1. Initialize Variables

int maxCnt = 0, cnt = 0;
  • maxCnt: Tracks the maximum consecutive ones seen so far
  • cnt: Tracks the current consecutive ones streak

2. Iterate Through Array

for(int n : nums) {

Process each element in the array.

3. Handle Ones

if(n == 1) {
    cnt++;
    maxCnt = max(maxCnt, cnt);
}
  • Increment current streak counter
  • Update maximum if current streak is longer

4. Handle Zeros

else {
    cnt = 0;
}

Reset the current streak counter to 0.

Complexity Analysis

Aspect Complexity
Time O(n) - Single pass through the array
Space O(1) - Only using two integer variables

Edge Cases

  1. All zeros: [0,0,0]0
  2. All ones: [1,1,1]3
  3. Single element (one): [1]1
  4. Single element (zero): [0]0
  5. Alternating: [1,0,1,0,1]1

Alternative Approaches

Approach 1: Two Pointers (Sliding Window)

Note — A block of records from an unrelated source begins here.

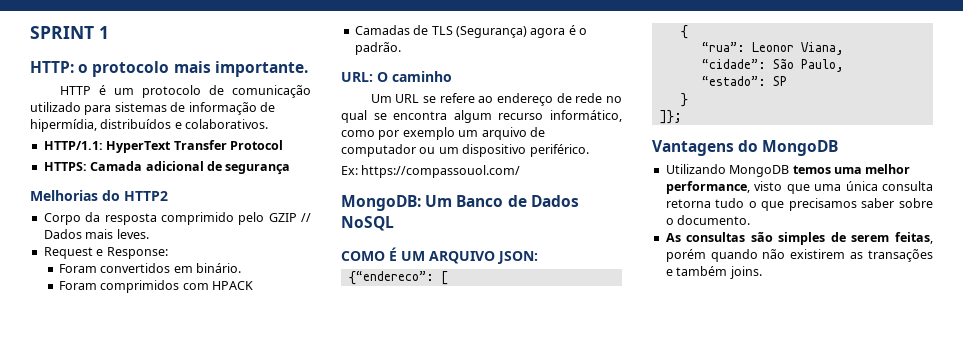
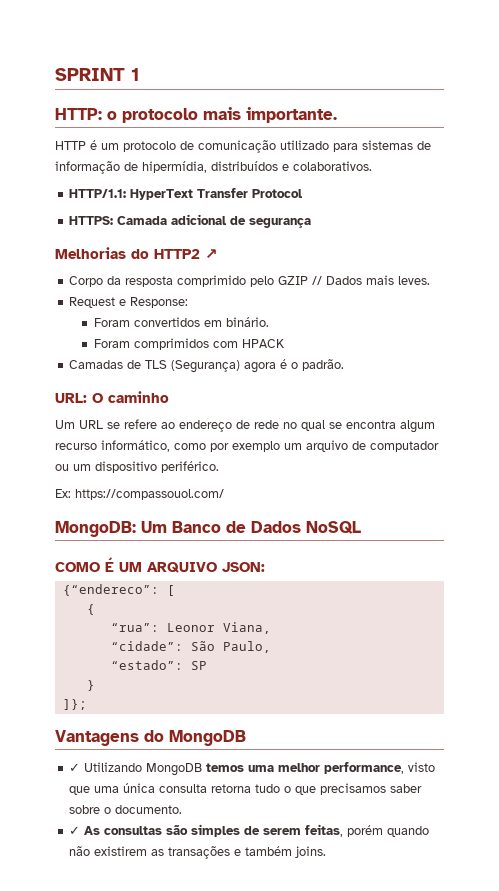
(168, 196) none -> [205,249,218,259] ↗
(839, 148) none -> [69,763,81,772] ✓
(751, 220) none -> [69,826,81,835] ✓

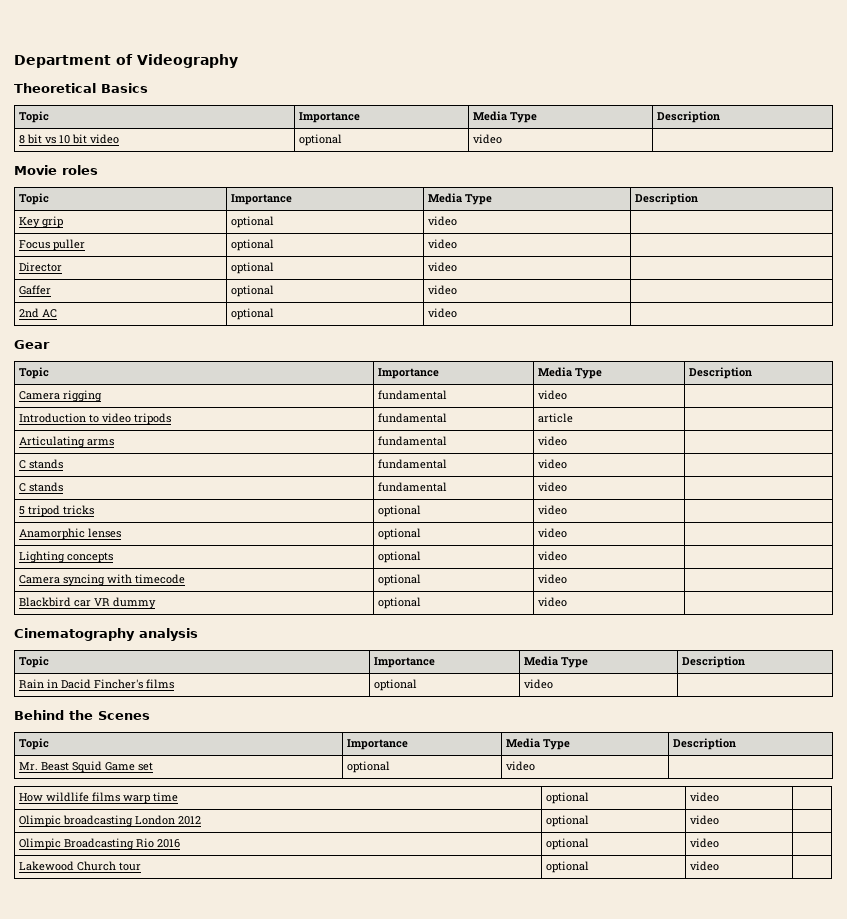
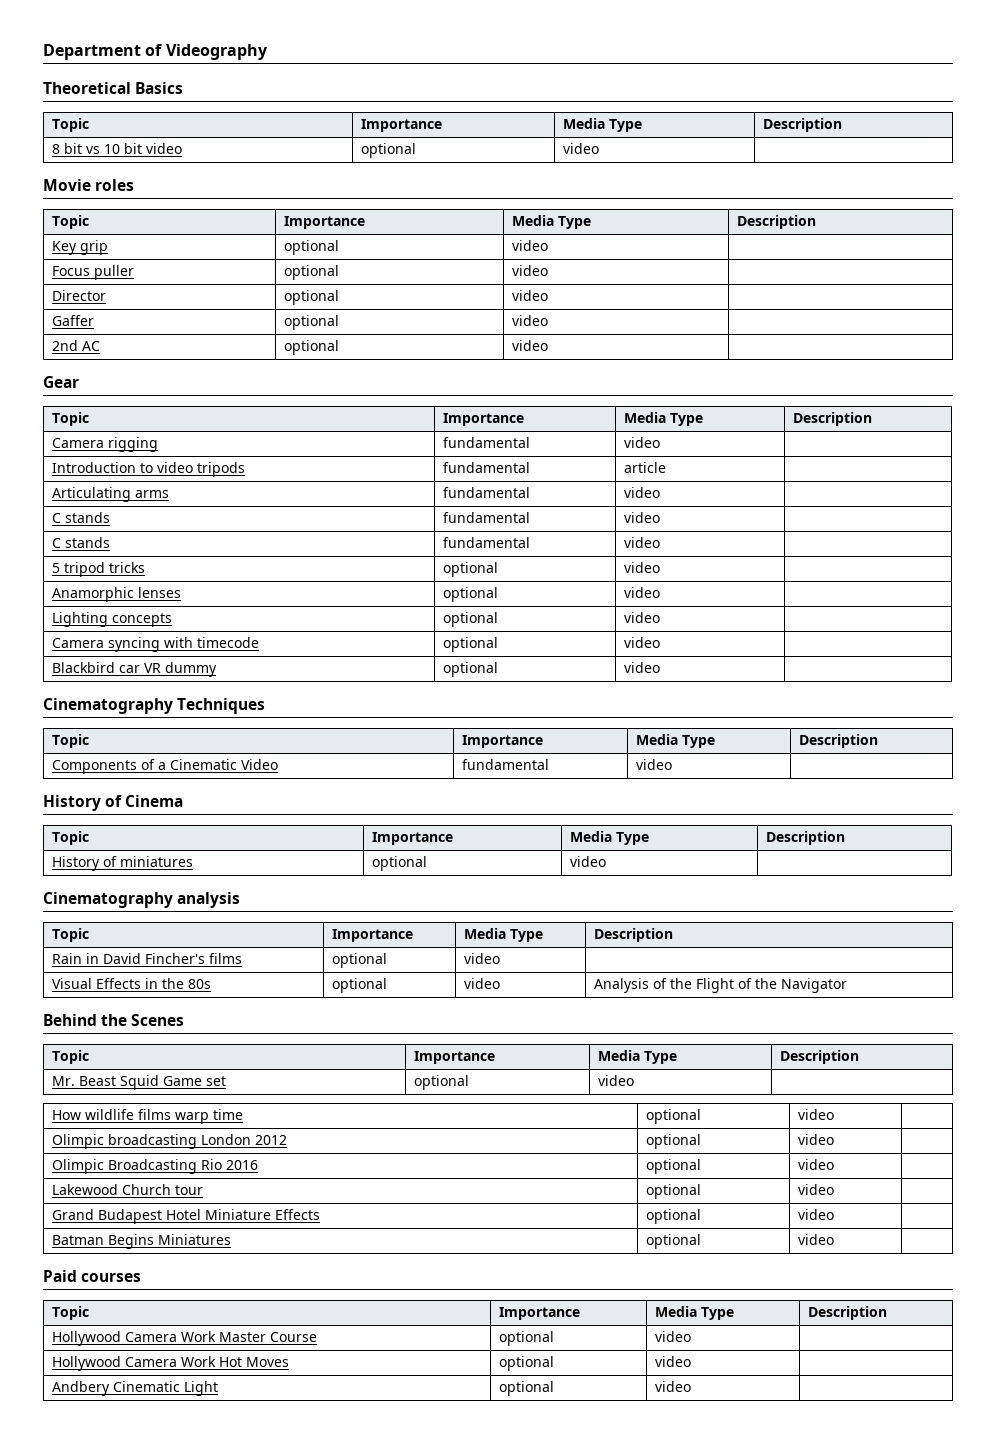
(567, 602) none -> [43,698,266,714] [51,734,89,748] [461,735,543,748] [635,734,715,748] [798,734,878,748] [51,759,278,774] [461,759,549,770] [635,759,672,770] [43,795,184,811] [51,831,89,845] [371,832,453,845] [569,831,649,845] [765,831,845,845] [51,856,193,871] [371,856,427,871] [569,856,606,867] // Cinematography Techniques // Topic | Importance | Media Type | Description // Components of a Cinematic Video | fundamental | video | // History of Cinema // Topic | Importance | Media Type | Description // History of miniatures | optional | video |
[60,679,91,689] Dacid -> [102,953,141,964] David
(553, 684) none -> [51,978,211,989] [331,978,387,993] [463,978,500,989] [593,978,847,993] // Visual Effects in the 80s | optional | video | Analysis of the Flight of the Navigator
(719, 866) none -> [51,1209,320,1224] [645,1209,701,1224] [797,1209,834,1220] [51,1234,231,1249] [645,1234,701,1249] [797,1234,834,1245] [43,1270,142,1282] [51,1306,89,1320] [498,1307,580,1320] [654,1306,734,1320] [807,1306,887,1320] [51,1331,317,1346] [498,1331,554,1346] [654,1331,691,1342] [51,1356,289,1371] [498,1356,554,1371] [654,1356,691,1367] [51,1381,218,1396] [498,1381,554,1396] [654,1381,691,1392] // Grand Budapest Hotel Miniature Effects | optional | video | // Batman Begins Miniatures | optional | video | // Paid courses // Topic | Importance | Media Type | Description // Hollywood Camera Work Master Course | optional | video | // Hollywood Camera Work Hot Moves | optional | video | // Andbery Cinematic Light | optional | video |

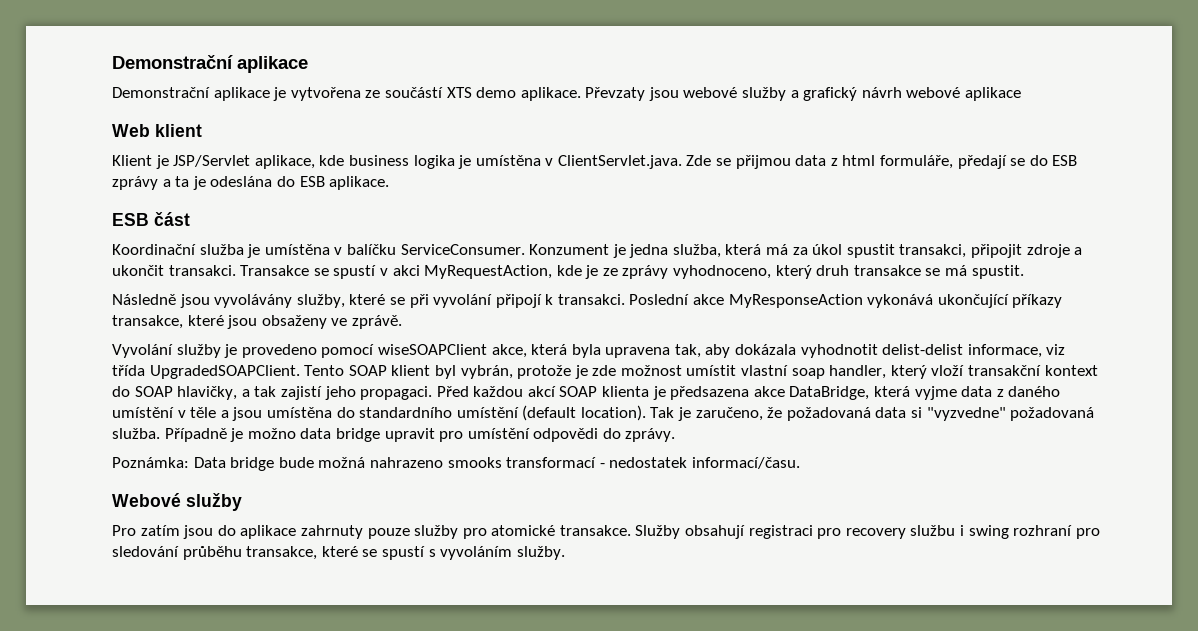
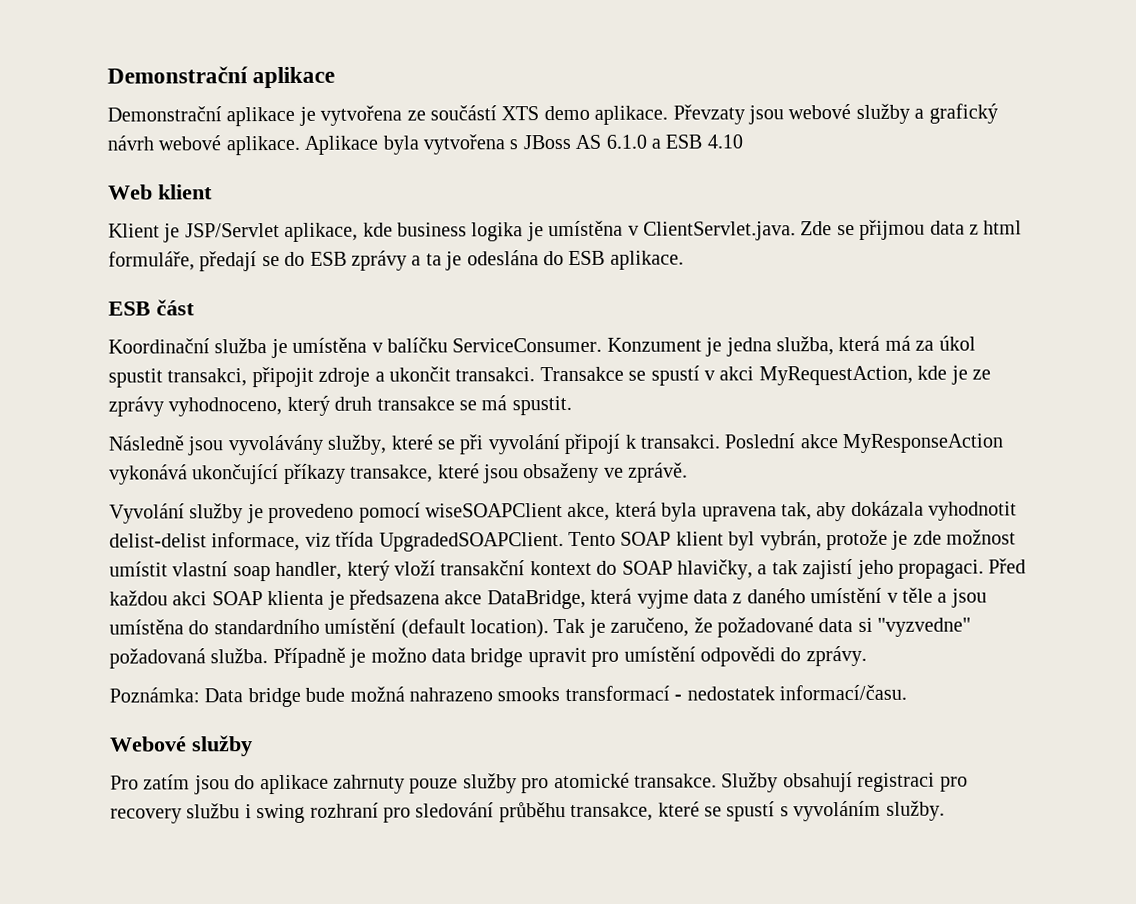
[965,87,1022,101] aplikace -> [225,134,743,156] aplikace. Aplikace byla vytvořena s JBoss AS 6.1.0 a ESB 4.10
[527,386,556,397] akcí -> [172,591,208,606] akci
[786,407,871,421] požadovaná -> [716,617,814,638] požadované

While not necessary for this problem, we can use two pointers to explicitly track window boundaries:

class Solution {
public:
    int findMaxConsecutiveOnes(vector<int>& nums) {
        int maxCnt = 0;
        int left = 0;
        
        for(int right = 0; right < nums.size(); right++) {
            if(nums[right] == 0) {
                left = right + 1;  // Reset window start
            } else {
                maxCnt = max(maxCnt, right - left + 1);
            }
        }
        
        return maxCnt;
    }
};

Time Complexity: O(n)
Space Complexity: O(1)

Approach 2: Using accumulate (More Functional)

class Solution {
public:
    int findMaxConsecutiveOnes(vector<int>& nums) {
        int maxCnt = 0, cnt = 0;
        
        for(int n : nums) {
            cnt = (n == 1) ? cnt + 1 : 0;
            maxCnt = max(maxCnt, cnt);
        }
        
        return maxCnt;
    }
};

Why This Solution is Optimal

  1. Single Pass: Each element is visited exactly once - O(n) time
  2. Constant Space: Only uses two integer variables - O(1) space
  3. Simple Logic: Easy to understand and implement
  4. No Extra Data Structures: No need for arrays, maps, or sets

Common Mistakes

  1. Not resetting counter: Forgetting to reset cnt when encountering 0
  2. Not updating maxCnt during loop: Only updating maxCnt at the end
  3. Off-by-one errors: Incorrectly calculating the streak length
  4. Edge case handling: Not considering arrays with all zeros or all ones

Optimization Tips

Early Termination (if applicable)

If we know the array size and maximum possible, we could potentially terminate early, but for this problem, we need to check all elements.

Branchless Version

int findMaxConsecutiveOnes(vector<int>& nums) {
    int maxCnt = 0, cnt = 0;
    for(int n : nums) {
        cnt = (n == 1) ? cnt + 1 : 0;
        maxCnt = max(maxCnt, cnt);
    }
    return maxCnt;
}

Pattern Recognition

This problem demonstrates the “Consecutive Elements” pattern:

  • Track current streak
  • Reset streak when condition breaks
  • Maintain maximum streak seen

This pattern appears in many problems:

  • Longest increasing subsequence
  • Longest palindrome substring
  • Maximum subarray sum

Code Quality Notes

  1. Readability: The solution is clear and self-documenting
  2. Efficiency: Optimal time and space complexity
  3. Maintainability: Simple logic that’s easy to modify
  4. Robustness: Handles all edge cases correctly

This problem is a great introduction to the “consecutive elements” pattern, which is fundamental for many array and string problems.